Update: Already heard from @justincormack about Docker for Mac, in that it uses vpnkit not vmnet.

VMM Differences

One of the key factors that led to the portability of bhyve to OSX is that the darwin kernel is loosely based upon the original kernel that powers FreeBSD (family tree from wikipedia here), which typically meant that a lot of the kernel structure and API calls aren’t too different. However OSX is typically aimed at the consumer market and not the server market meaning that as OSX has matured the people from Apple have stripped away some of the kernel functionality that comes as shipped, the obvious one being the removal of TUN/TAP devices in the kernel (can still be exposed through loading a kext (kernel extension)) which although problematic hyperkit has a solution for.

VM structure with bhyve

When bhyve starts a virtual machine it will create the structure of the VM as requested (allocated vCPUs, allocate the memory, construct PCI devices etc.) these are then attached to device nodes under /dev/vmm then the bhyve kernel module handles the VM execution. Also being able to examine /dev/vmm/ provides a place for administrators to see what virtual machines are currently running and also to allow them to continue running unattended.

Internally the bhyve userland tools make use of virtual machine contexts that link together the VM name to the internal kernel structures that are running the VM instance. This allows a single tool to run multiple virtual machines that you typically see from VMMs such as Xen, KVM or ESXi.

Finally the networking configuration that takes place inside of bhyve… Unlike the OSX kernel, freeBSD typically comes prebuilt with support for TAP devices (if not the command kldload if_tap is needed). However simply put, with the use of a TAP device it greatly simplifies the usage of guest network interfaces. When an interface is created with bhyve a PCI network device inside the VM is created and then on the physical host a TAP device is created. Inside the VM when network frames are written to the PCI device bhyve actually writes these frames onto the TAP device on the physical host (using standard write(), read() functions on file descriptors) and those packets are then broadcast out on the physical interface on the host. If you are familiar with VMware ESXi then the concept is almost identical to the way a VSwitch functions.

bhyve Network

VM Structure with Docker for Mac (hyperkit)

So the first observation with the architecture for hyperkit is that all of the device node code /dev/vmm/ has been removed, which has had the effect of making virtual machines process based. This means that when hyperkit starts a VM it will malloc() all of the requested memory etc.. and it become the singular owner of the virtual machine, essentially killing the process ID of hyperkit will kill the VM. Internally all of the virtual machine context code has been removed because hyperkit process to VM is now a 1:1 association.

The initial design to remove all of the context code (instead of possibly always tagging it to a single vm context) requires noticeable changes to every PCI module that is added/ported from bhyve as it’s all based on creating and applying these emulated devices to a particular VM context.

To manage VM execution hyperkit makes use of the hypervisor.framework which is a simplified framework for creating vCPUs, passing in mapped memory and creating an execution loop.

Finally are the changes around network interfaces, from inside the virtual machine the same virtio devices are created as would be created on bhyve.
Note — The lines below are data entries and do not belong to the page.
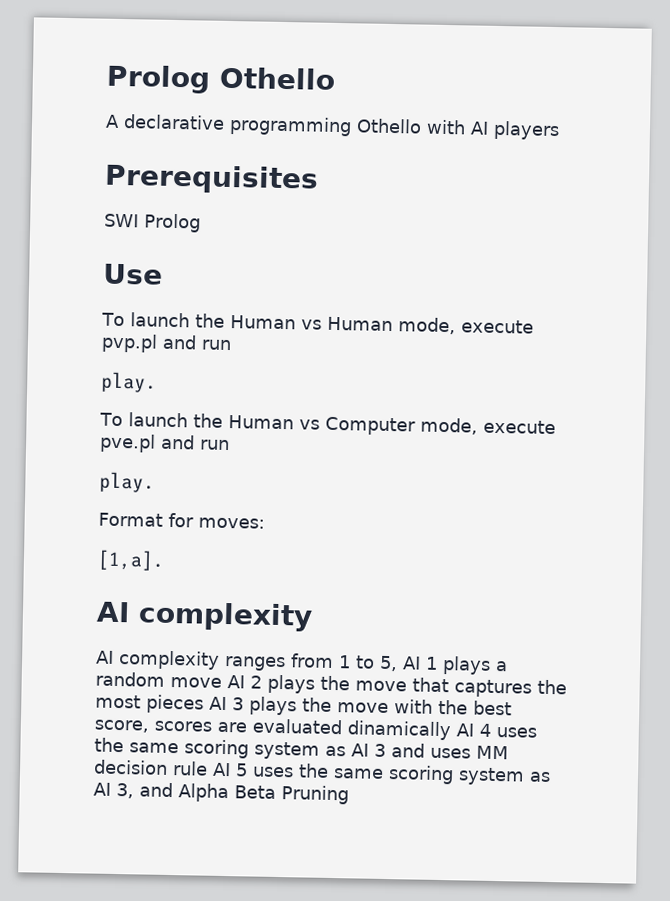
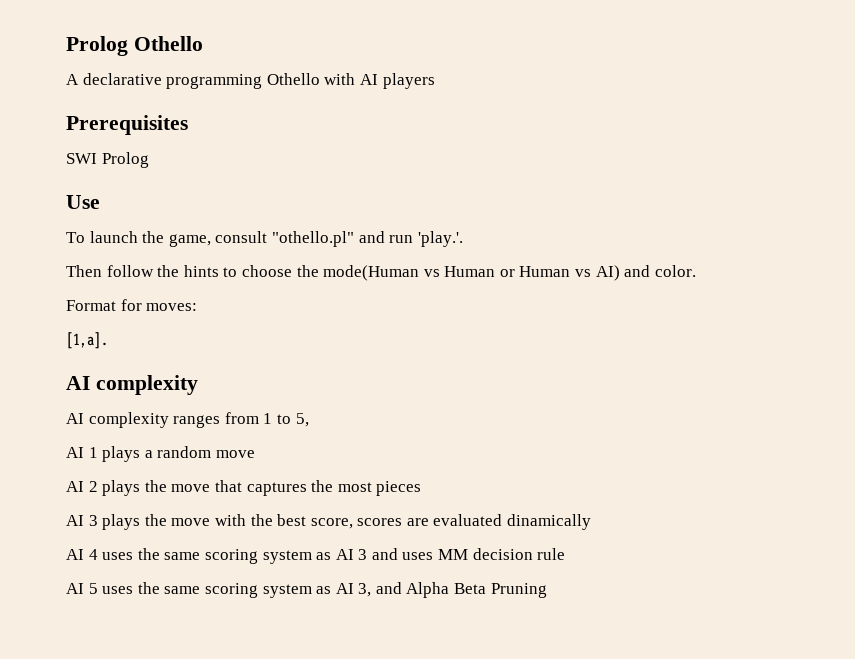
- To launch the Human vs Human mode, execute pvp.pl and run
- play.
- To launch the Human vs Computer mode, execute pve.pl and run
- play.
+ To launch the game, consult "othello.pl" and run 'play.'.
+ Then follow the hints to choose the mode(Human vs Human or Human vs AI) and color.
- AI complexity ranges from 1 to 5, AI 1 plays a random move AI 2 plays the move that captures the most pieces AI 3 plays the move with the best score, scores are evaluated dinamically AI 4 uses the same scoring system as AI 3 and uses MM decision rule AI 5 uses the same scoring system as AI 3, and Alpha Beta Pruning
+ AI complexity ranges from 1 to 5,
+ AI 1 plays a random move
+ AI 2 plays the move that captures the most pieces
+ AI 3 plays the move with the best score, scores are evaluated dinamically
+ AI 4 uses the same scoring system as AI 3 and uses MM decision rule
+ AI 5 uses the same scoring system as AI 3, and Alpha Beta Pruning

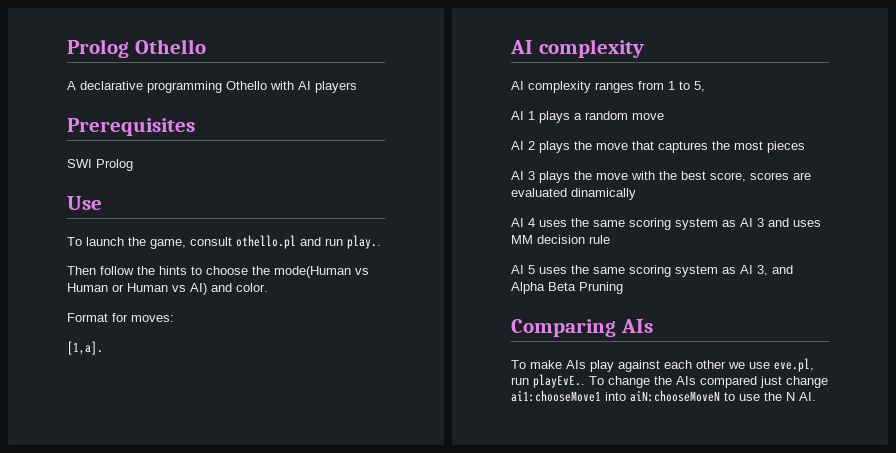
- To launch the game, consult "othello.pl" and run 'play.'.
+ To launch the game, consult othello.pl and run play..
+ Comparing AIs
+ To make AIs play against each other we use eve.pl, run playEvE.. To change the AIs compared just change ai1:chooseMove1 into aiN:chooseMoveN to use the N AI.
The difference is linking these virtual interfaces to a physical interface, as with OSX there is no TAP device that can be created to link virtual and physical. So their currently exists two methods to pass traffic between virtual and physical hosts, one of which is the virtIO to vmnet (virtio-vmnet) and the other is virtio to vpnkit (virtio-vpnkit) PCI devices. These both use the virtio drivers (specifically the network driver) that are part of any modern Linux kernel and then hand over to the backend of your choice on the physical system.

It’s worth pointing out here that the vmnet backend was the default networking method for xhyve and it makes use of the vmnet.framework, which as mentioned by other people is rather poorly documented. It also slightly complicates things by it’s design as it doesn’t create a file descriptors that would allow the existing simple code to read() and write() from, and it also requires elevated privileges to make use of.

With the work that has been done by the developers at Docker a new alternative method for communicating from virtual network interfaces to the outside world has been created. The solution from Docker is two parts:

  • The virtio-vpnkit device inside hyperkit that handles the reading and writing of network data from the virtual machine
  • The vpnkit component that has a full TCP/IP stack for communication with the outside world.

(I will add more details around vpnkit, when I’ve learnt more … or learnt OCaml, which ever comes first)

Networking overviews

bhyve overview (TAP devices)

bhyve_traffic

xhyve/hyperkit overview (VMNet devices)

hyperkit_traffic

 

 Docker for Mac / hyperkit overview (vpnkit)

docker_traffic

 

Porting (PCI devices) from bhyve to hyperkit

All of the emulated PCI devices all adhere to a defined set of function calls along with a structure that defines pointers to functions and a string that identifies the name of the PCI device (memory dump below)

pci_functions

The pci_emul_finddev(emul) will look for a PCI device e.g. (E1000, virtio-blk, virtio-nat) and then manage the calling of its pe_init function that will initialise the PCI device and then add it to the virtual machine PCI bus as a device that the operating system can use.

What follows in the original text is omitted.